> **What you have to do**:
Send each entry back exactly as given, pictures excluded.

*** Opening of Task input ***

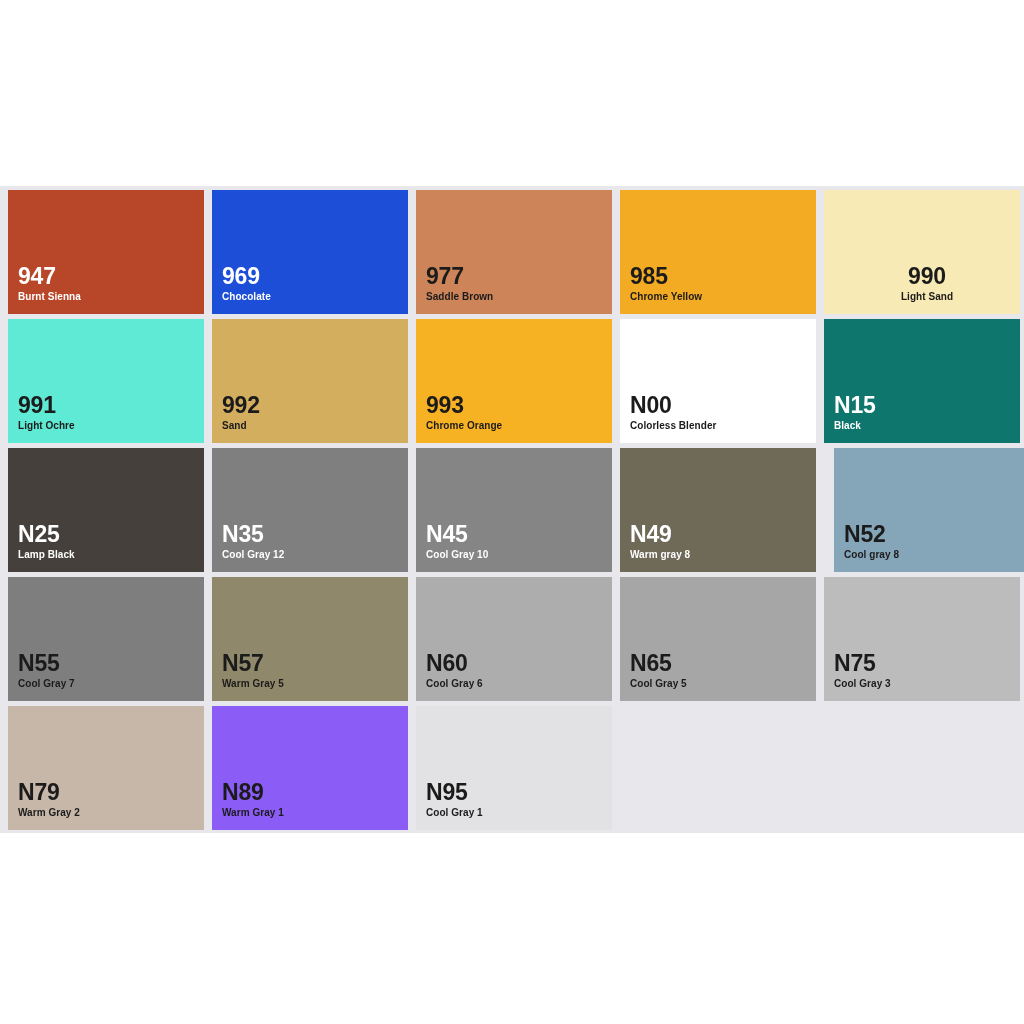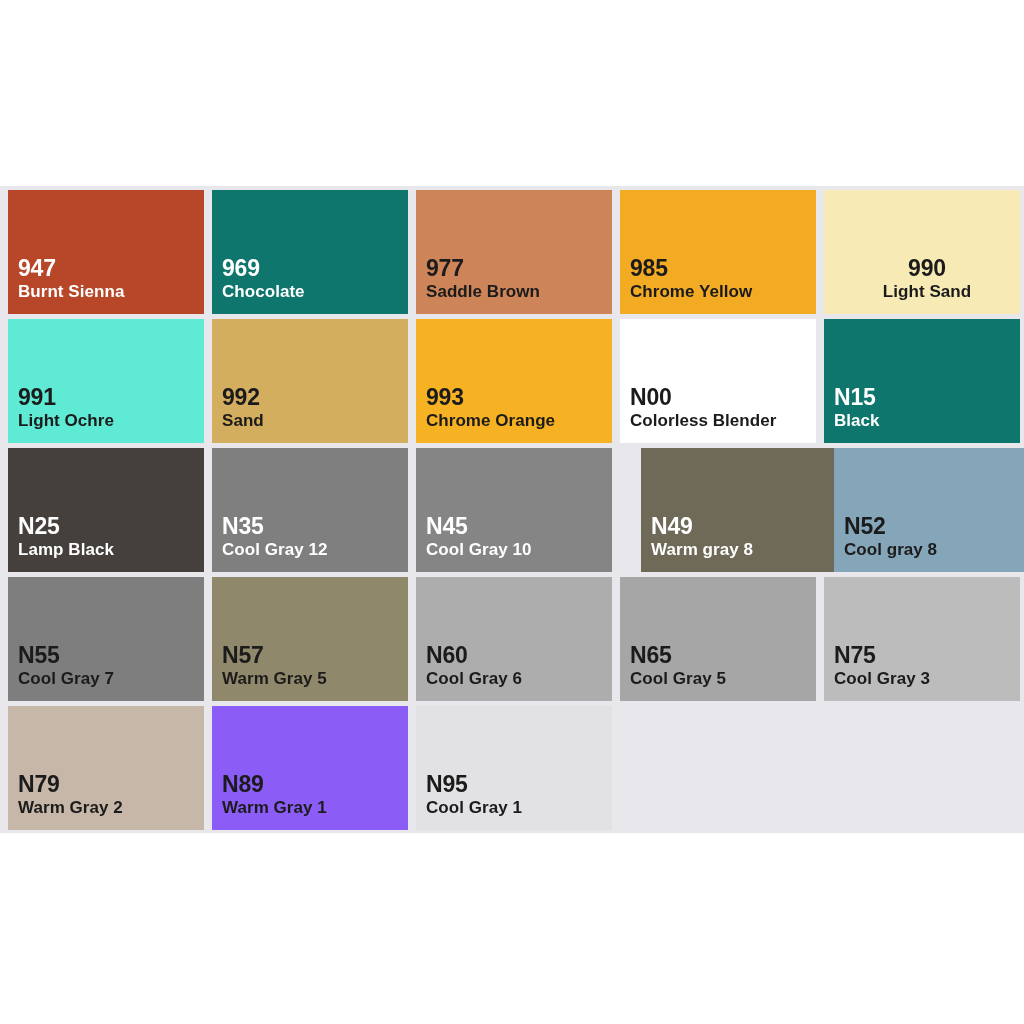--- a/index.html
+++ b/index.html
@@ -82,7 +82,7 @@
           <div class="swatch-name">Burnt Sienna</div>
         </div>
       </div>
-      <div class="swatch light-text" style="background: #0f766e;">
+      <div class="swatch light-text" style="background: #1d4ed8;">
         <div class="swatch-inner">
           <div class="swatch-code">969</div>
           <div class="swatch-name">Chocolate</div>

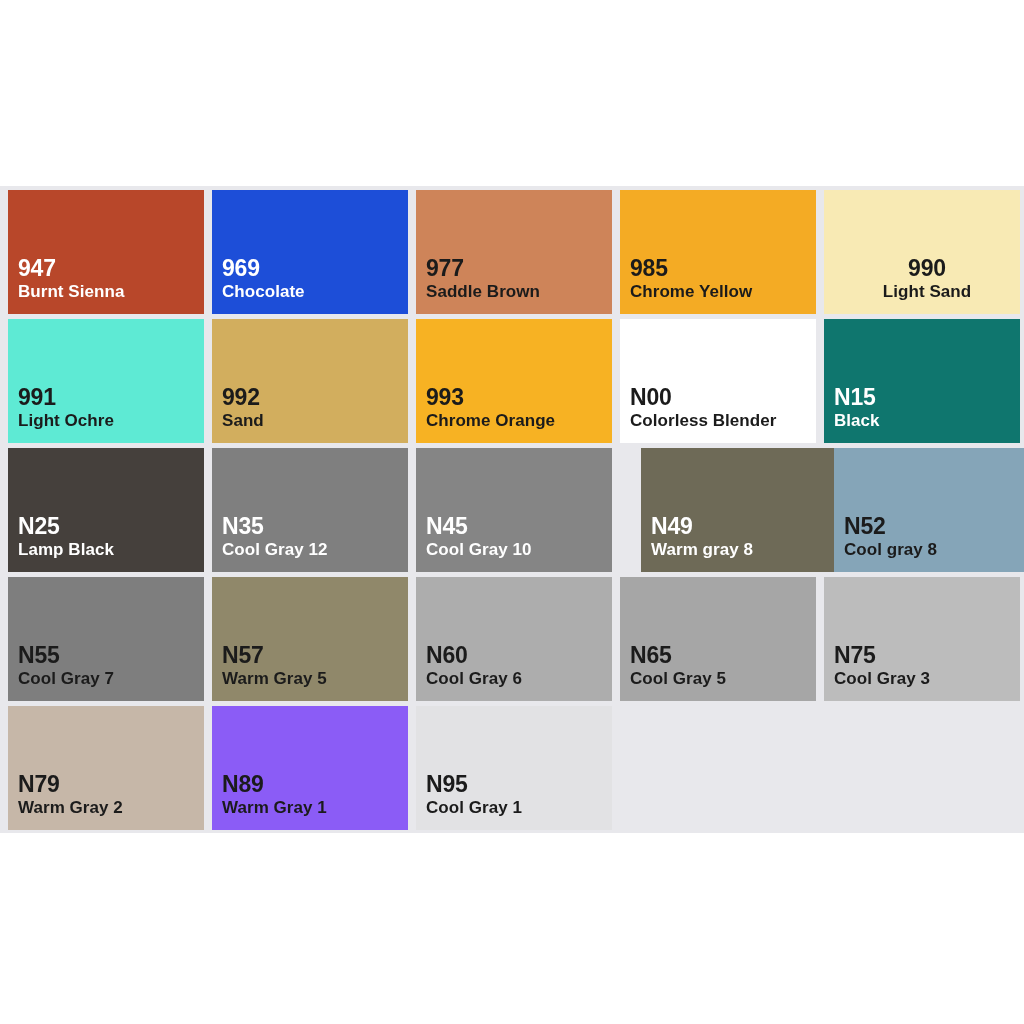--- a/index.html
+++ b/index.html
@@ -60,7 +60,7 @@
     margin-bottom: 3px;
   }
   .swatch-name {
-    font-size: 17px;
+    font-size: 10px;
     font-weight: bold;
     line-height: 1.1;
     letter-spacing: 0.05px;

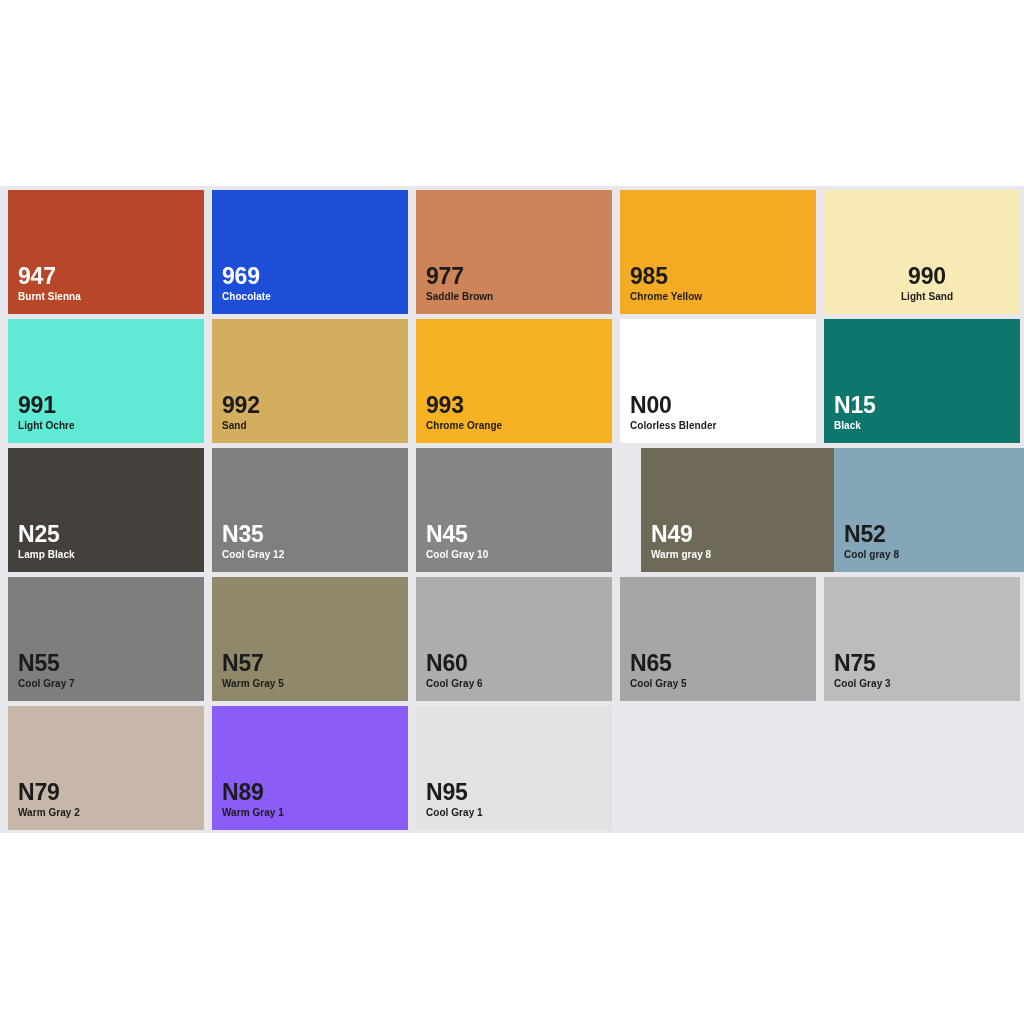--- a/index.html
+++ b/index.html
@@ -154,7 +154,7 @@
           <div class="swatch-name">Cool Gray 10</div>
         </div>
       </div>
-      <div class="swatch light-text" style="background: rgb(110, 106, 87); margin-left: 21px;">
+      <div class="swatch light-text" style="background: rgb(110, 106, 87);">
         <div class="swatch-inner">
           <div class="swatch-code">N49</div>
           <div class="swatch-name">Warm gray 8</div>

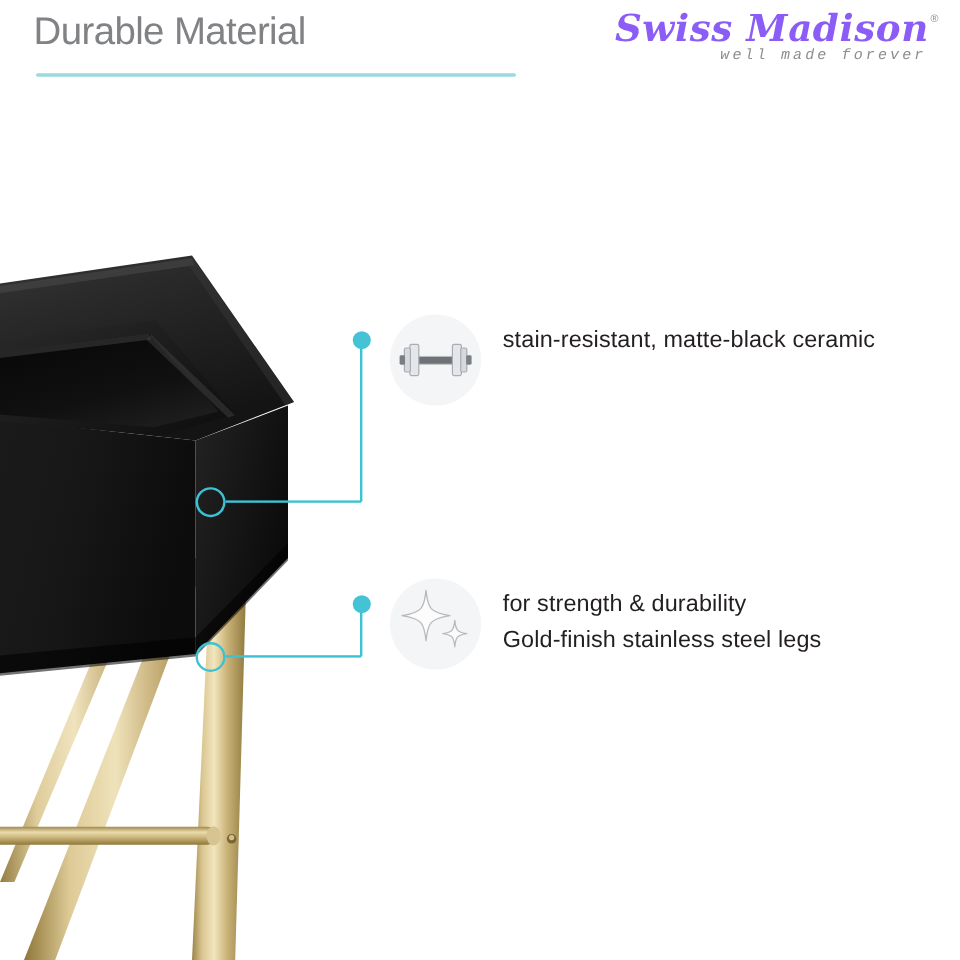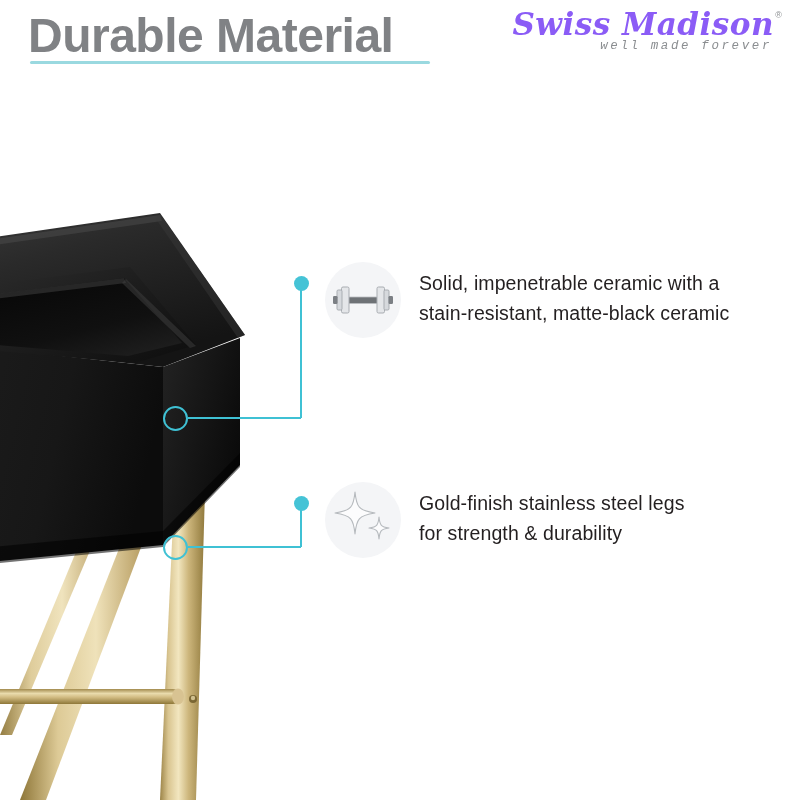--- a/index.html
+++ b/index.html
@@ -23,8 +23,8 @@
     position: absolute;
     left: 28px;
     top: 8px;
-    font-size: 48px;
-    font-weight: bold;
+    font-size: 32px;
+    font-weight: normal;
     color: #808285;
     letter-spacing: -0.5px;
     line-height: 1.15;

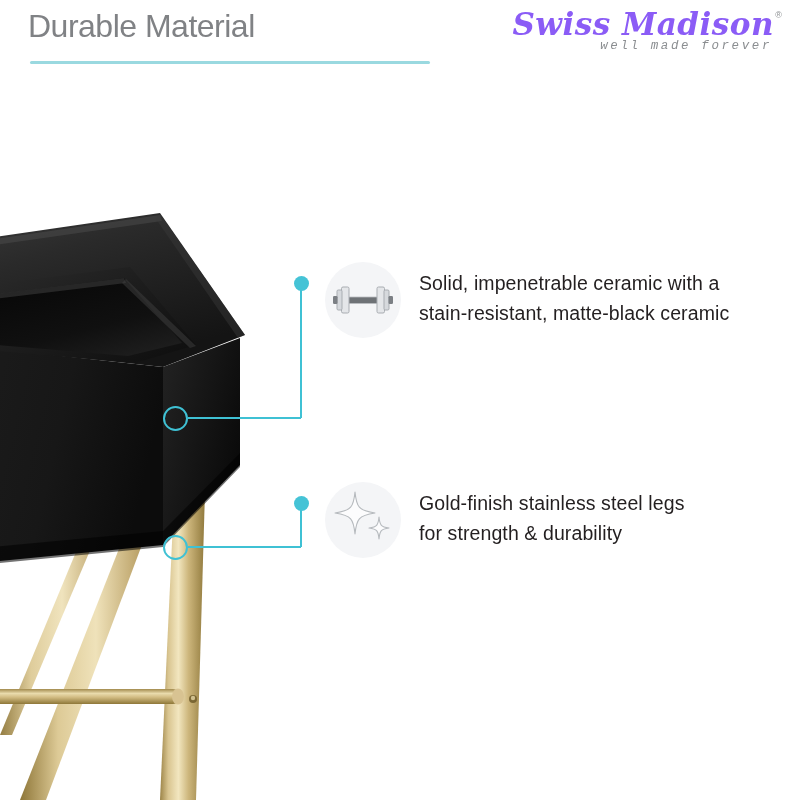--- a/index.html
+++ b/index.html
@@ -254,7 +254,6 @@
   </div>
 
   <div class="callout-text" style="left:419px; top:269px; width:360px;">
-    <div>Solid, impenetrable ceramic with a</div>
     <div>stain-resistant, matte-black ceramic</div>
   </div>
 

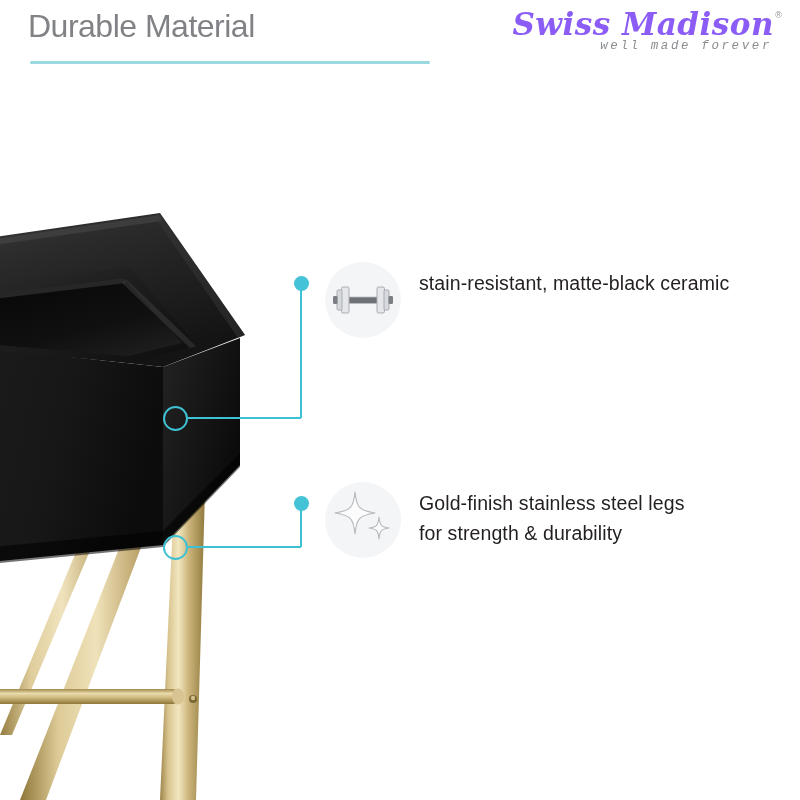--- a/index.html
+++ b/index.html
@@ -280,8 +280,8 @@
   </div>
 
   <div class="callout-text" style="left:419px; top:489px; width:360px;">
+    <div>for strength &amp; durability</div>
     <div>Gold-finish stainless steel legs</div>
-    <div>for strength &amp; durability</div>
   </div>
 
 </div>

*** Close of Task input ***

> **Result of the exercise**:
--- a/index.html
+++ b/index.html
@@ -82,7 +82,7 @@
           <div class="swatch-name">Burnt Sienna</div>
         </div>
       </div>
-      <div class="swatch light-text" style="background: #0f766e;">
+      <div class="swatch light-text" style="background: #1d4ed8;">
         <div class="swatch-inner">
           <div class="swatch-code">969</div>
           <div class="swatch-name">Chocolate</div>

--- a/index.html
+++ b/index.html
@@ -60,7 +60,7 @@
     margin-bottom: 3px;
   }
   .swatch-name {
-    font-size: 17px;
+    font-size: 10px;
     font-weight: bold;
     line-height: 1.1;
     letter-spacing: 0.05px;

--- a/index.html
+++ b/index.html
@@ -154,7 +154,7 @@
           <div class="swatch-name">Cool Gray 10</div>
         </div>
       </div>
-      <div class="swatch light-text" style="background: rgb(110, 106, 87); margin-left: 21px;">
+      <div class="swatch light-text" style="background: rgb(110, 106, 87);">
         <div class="swatch-inner">
           <div class="swatch-code">N49</div>
           <div class="swatch-name">Warm gray 8</div>

--- a/index.html
+++ b/index.html
@@ -23,8 +23,8 @@
     position: absolute;
     left: 28px;
     top: 8px;
-    font-size: 48px;
-    font-weight: bold;
+    font-size: 32px;
+    font-weight: normal;
     color: #808285;
     letter-spacing: -0.5px;
     line-height: 1.15;

--- a/index.html
+++ b/index.html
@@ -254,7 +254,6 @@
   </div>
 
   <div class="callout-text" style="left:419px; top:269px; width:360px;">
-    <div>Solid, impenetrable ceramic with a</div>
     <div>stain-resistant, matte-black ceramic</div>
   </div>
 

--- a/index.html
+++ b/index.html
@@ -280,8 +280,8 @@
   </div>
 
   <div class="callout-text" style="left:419px; top:489px; width:360px;">
+    <div>for strength &amp; durability</div>
     <div>Gold-finish stainless steel legs</div>
-    <div>for strength &amp; durability</div>
   </div>
 
 </div>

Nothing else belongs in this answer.